● **Task requirements**: The entries below are to be returned as written, with all pictures dropped.

● **Extracted material**:
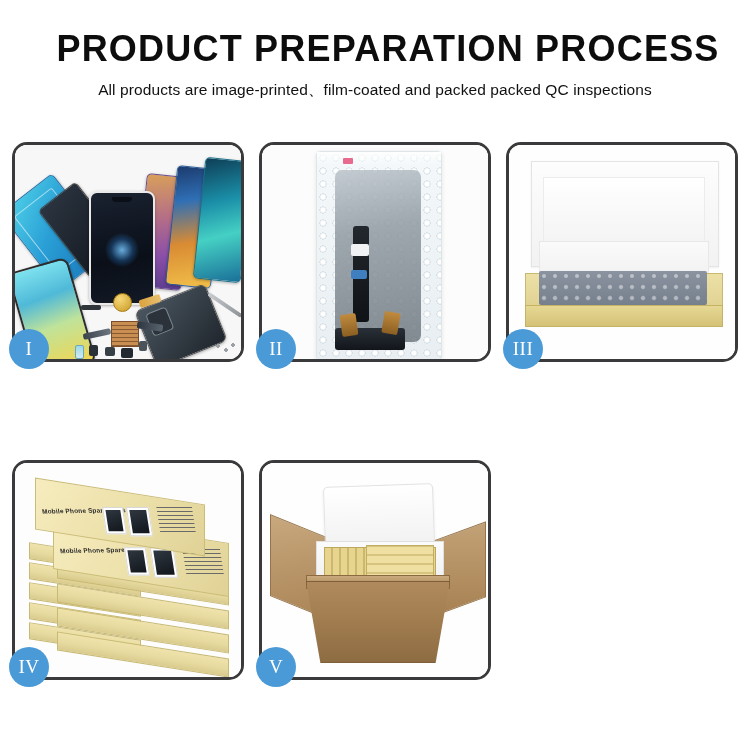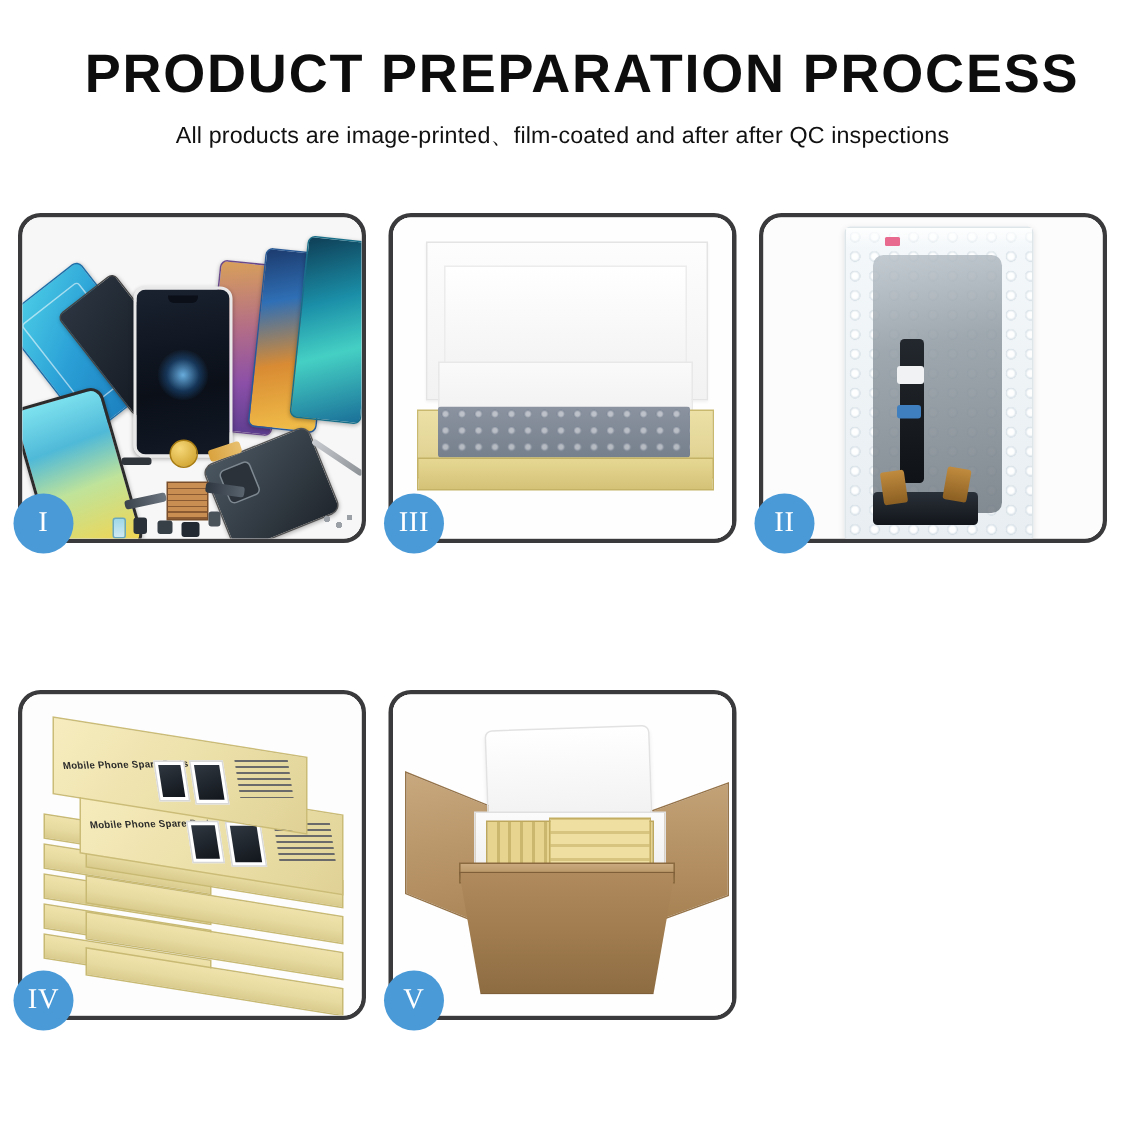--- a/index.html
+++ b/index.html
@@ -397,7 +397,7 @@
 
   <div class="header">
     <div class="title">PRODUCT PREPARATION PROCESS</div>
-    <div class="subtitle">All products are image-printed、film-coated and after after QC inspections</div>
+    <div class="subtitle">All products are image-printed、film-coated and packed packed QC inspections</div>
   </div>
 
   <div class="grid">

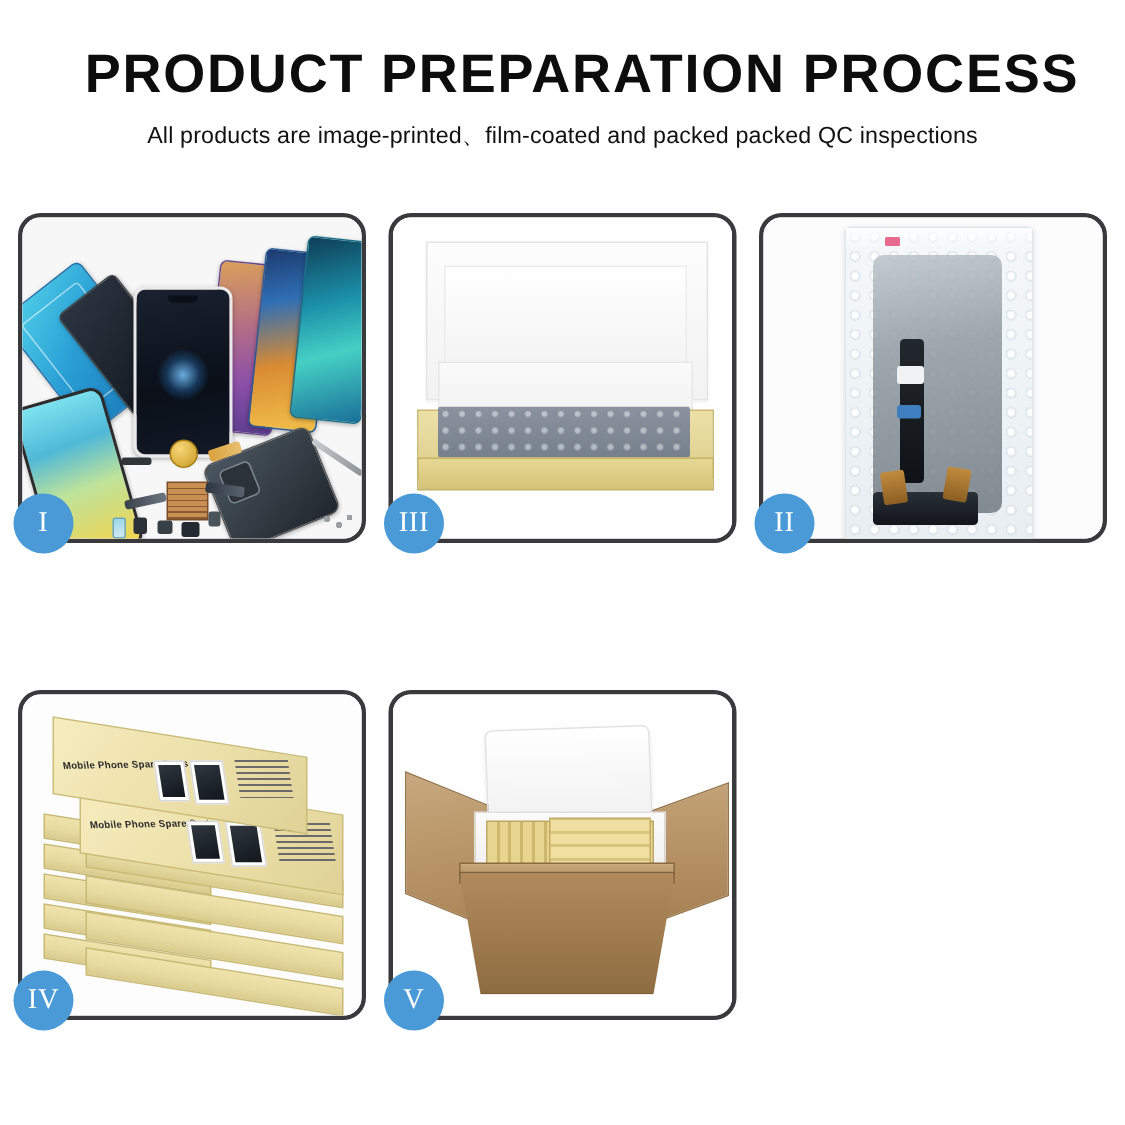--- a/index.html
+++ b/index.html
@@ -432,19 +432,6 @@
 
     <div class="panel">
       <div class="panel-clip">
-        <div class="p3-bg"></div>
-        <div class="b3-lid"></div>
-        <div class="b3-lid-inner"></div>
-        <div class="b3-foam"></div>
-        <div class="b3-tray"></div>
-        <div class="b3-wrap"></div>
-        <div class="b3-tray-front"></div>
-      </div>
-      <div class="badge">III</div>
-    </div>
-
-    <div class="panel">
-      <div class="panel-clip">
         <div class="p2-bg"></div>
         <div class="bubble-bag">
           <div class="bag-seam"></div>
@@ -463,6 +450,19 @@
 
     <div class="panel">
       <div class="panel-clip">
+        <div class="p3-bg"></div>
+        <div class="b3-lid"></div>
+        <div class="b3-lid-inner"></div>
+        <div class="b3-foam"></div>
+        <div class="b3-tray"></div>
+        <div class="b3-wrap"></div>
+        <div class="b3-tray-front"></div>
+      </div>
+      <div class="badge">III</div>
+    </div>
+
+    <div class="panel">
+      <div class="panel-clip">
         <div class="p4-bg"></div>
         <div class="stack">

● **Answer box**:
--- a/index.html
+++ b/index.html
@@ -397,7 +397,7 @@
 
   <div class="header">
     <div class="title">PRODUCT PREPARATION PROCESS</div>
-    <div class="subtitle">All products are image-printed、film-coated and after after QC inspections</div>
+    <div class="subtitle">All products are image-printed、film-coated and packed packed QC inspections</div>
   </div>
 
   <div class="grid">

--- a/index.html
+++ b/index.html
@@ -432,19 +432,6 @@
 
     <div class="panel">
       <div class="panel-clip">
-        <div class="p3-bg"></div>
-        <div class="b3-lid"></div>
-        <div class="b3-lid-inner"></div>
-        <div class="b3-foam"></div>
-        <div class="b3-tray"></div>
-        <div class="b3-wrap"></div>
-        <div class="b3-tray-front"></div>
-      </div>
-      <div class="badge">III</div>
-    </div>
-
-    <div class="panel">
-      <div class="panel-clip">
         <div class="p2-bg"></div>
         <div class="bubble-bag">
           <div class="bag-seam"></div>
@@ -463,6 +450,19 @@
 
     <div class="panel">
       <div class="panel-clip">
+        <div class="p3-bg"></div>
+        <div class="b3-lid"></div>
+        <div class="b3-lid-inner"></div>
+        <div class="b3-foam"></div>
+        <div class="b3-tray"></div>
+        <div class="b3-wrap"></div>
+        <div class="b3-tray-front"></div>
+      </div>
+      <div class="badge">III</div>
+    </div>
+
+    <div class="panel">
+      <div class="panel-clip">
         <div class="p4-bg"></div>
         <div class="stack">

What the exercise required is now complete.